Obok głównej estrady dożynkowej ustawiono kiosk z informacjami o naszej gminie. Wśród nich wyróżniał się pięknie zilustrowany album „Mazowsze z kurpiowska duszą”, czyli historia Zatorów i okolic. A dzieje tych okolic sięgają wstecz parę tysięcy lat. Tu bowiem odkryto mezolityczne obozowisko sprzed 9 tysięcy lat ze śladami myśliwych i rybaków.

We wsi Lemany odkopano zaś cmentarzysko sprzed dwóch tysięcy lat i archeolodzy prowadzili na nim długotrwałe i owocne badania. Od XIII wieku są już trwałe ślady pisany o nadaniach tych terenów rycerzom i kościołowi.

Dzisiejsze Zatory wielokrotnie przechodziły z rąk do rąk i były m.in. własnością Radziwiłłów, Glinków, a w okresie międzywojennym Bagniewskich. W tym czasie przebudowano piękny pałac i niezwykłej urody park pałacowy.

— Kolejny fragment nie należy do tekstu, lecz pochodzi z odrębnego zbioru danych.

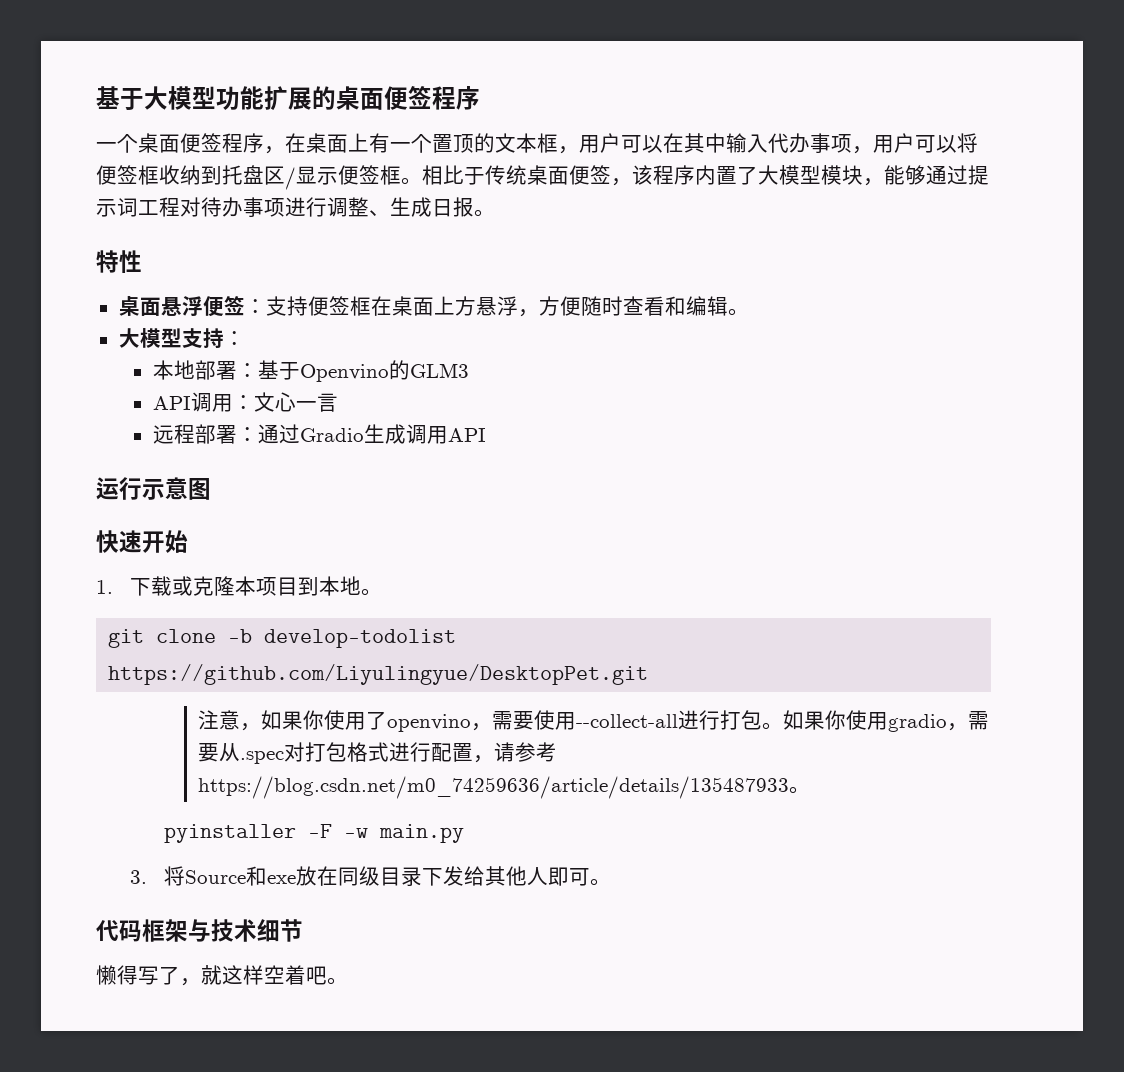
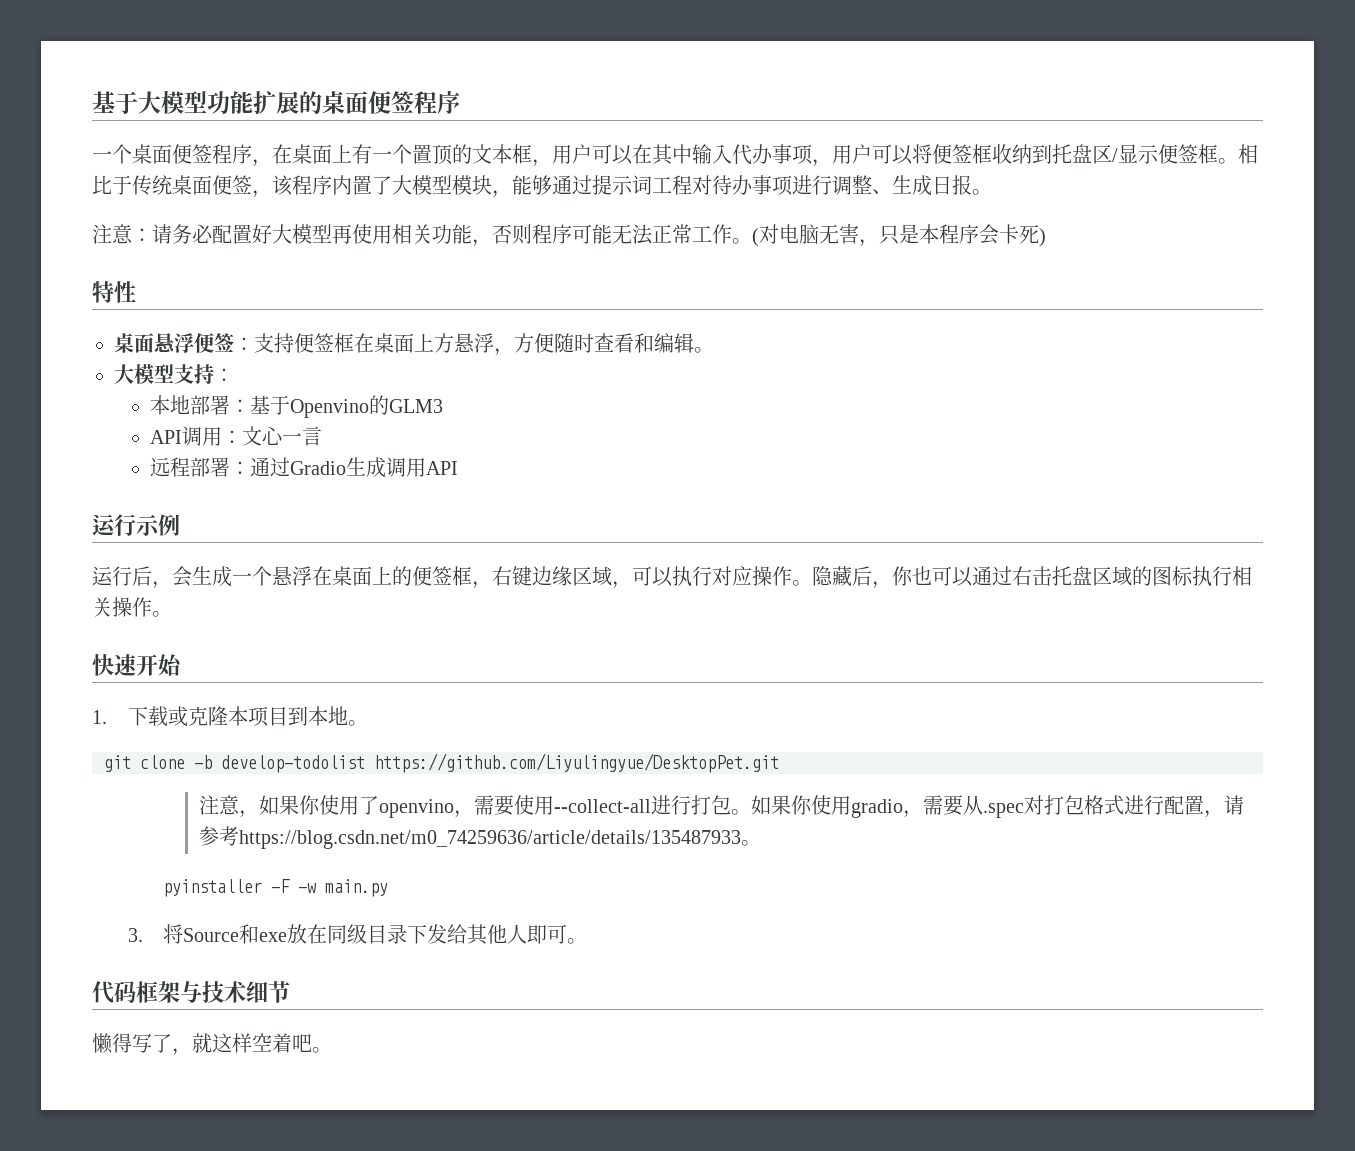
+ 注意：请务必配置好大模型再使用相关功能，否则程序可能无法正常工作。(对电脑无害，只是本程序会卡死)
- 运行示意图
+ 运行示例
+ 运行后，会生成一个悬浮在桌面上的便签框，右键边缘区域，可以执行对应操作。隐藏后，你也可以通过右击托盘区域的图标执行相关操作。

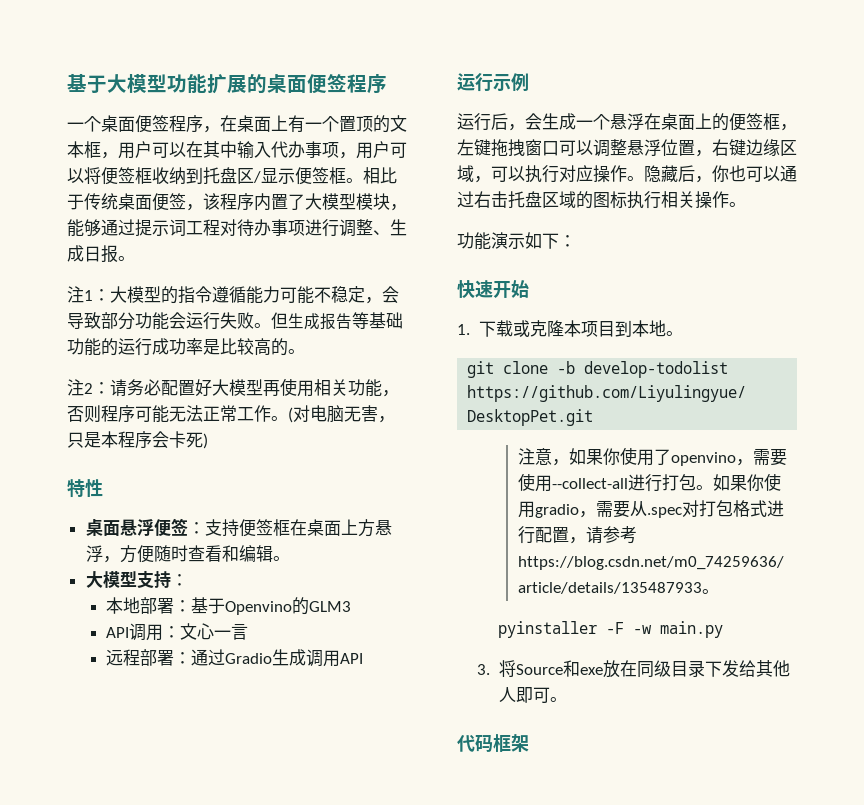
- 注意：请务必配置好大模型再使用相关功能，否则程序可能无法正常工作。
+ 注1：大模型的指令遵循能力可能不稳定，会导致部分功能会运行失败。但生成报告等基础功能的运行成功率是比较高的。
+ 注2：请务必配置好大模型再使用相关功能，否则程序可能无法正常工作。
- 运行后，会生成一个悬浮在桌面上的便签框，右键边缘区域，可以执行对应操作。
+ 运行后，会生成一个悬浮在桌面上的便签框，左键拖拽窗口可以调整悬浮位置，右键边缘区域，可以执行对应操作。
+ 功能演示如下：
- 代码框架与技术细节
- 懒得写了，就这样空着吧。
+ 代码框架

Jakie są losy dzisiejsze tej wspaniałej posiadłości – opowiem przy innej okazji. Dziś jeszcze kilka słów o święcie plonów. Oprócz tradycyjnego i imponującego wieńca uczestnicy obejrzeli występy tradycyjnych zespołów z pogranicza Kurpi i Mazowsza, ale także tzw. kapel młodzieżowych. Odbył się konkurs na nalewki i chleby. A kupić i zjeść można było razowiec ze smalcem, kiełbasy i kaszanki czy słynne polędwiczki suszone z Lutobroku. Były też słynne torty z pułtuskiego Zamku.

Mnie udało się znaleźć stoisko z fafernuchami, co jest niezwykłą rzadkością. Fafernuchy zaś to ciasteczka (nie dla ludzi o słabych zębach, bo twarde są jak ze stali) o aromacie cynamonowym i smaku mocno pieprznym. Można je trzymać w spiżarni przez parę miesięcy bez utraty ich kurpiowskiego smaku.

Wspomnę jeszcze o cukrowej wacie (w tym nieznanej mi tęczowej) i innych miejscowych dawno zapomnianych smakołykach. O Lunaparku Tomaszewskich już pisałem. Nie udało mi się jednak namówić Basi na przejażdżkę łabędziem. A to przecież nieczęsta okazja.